[Data extract]
▬▬▬▬▬▬

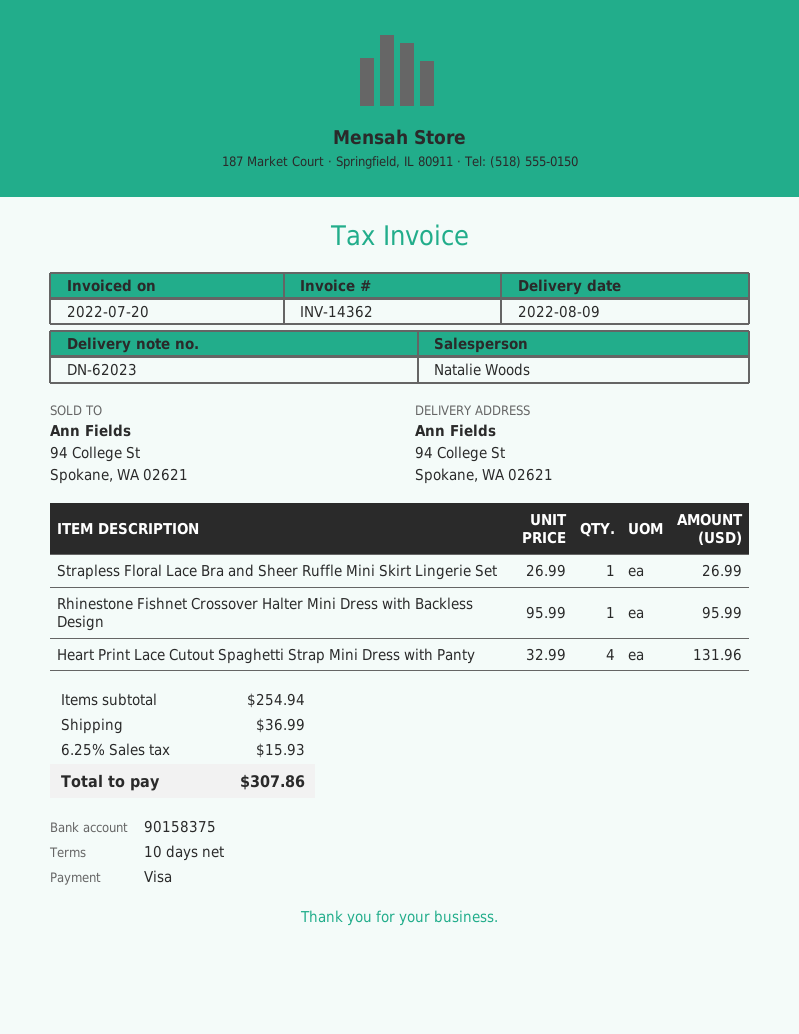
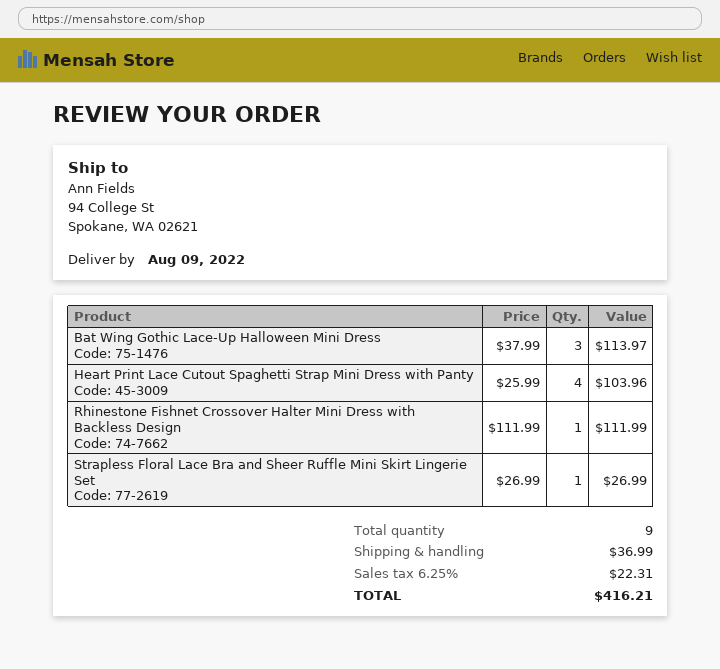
Rhinestone Fishnet Crossover Halter Mini Dress with Backless Design: 1 x 95.99 = 95.99 -> 1 x 111.99 = 111.99
Heart Print Lace Cutout Spaghetti Strap Mini Dress with Panty: 4 x 32.99 = 131.96 -> 4 x 25.99 = 103.96
Bat Wing Gothic Lace-Up Halloween Mini Dress: none -> 3 x 37.99 = 113.97
tax: 6.25% = 15.93 -> 6.25% = 22.31
total: 307.86 -> 416.21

▬▬▬▬▬▬

Only an exact copy of the entries, with no pictures, is expected as the answer.

Rhinestone Fishnet Crossover Halter Mini Dress with Backless Design: 1 x 95.99 = 95.99 -> 1 x 111.99 = 111.99
Heart Print Lace Cutout Spaghetti Strap Mini Dress with Panty: 4 x 32.99 = 131.96 -> 4 x 25.99 = 103.96
Bat Wing Gothic Lace-Up Halloween Mini Dress: none -> 3 x 37.99 = 113.97
tax: 6.25% = 15.93 -> 6.25% = 22.31
total: 307.86 -> 416.21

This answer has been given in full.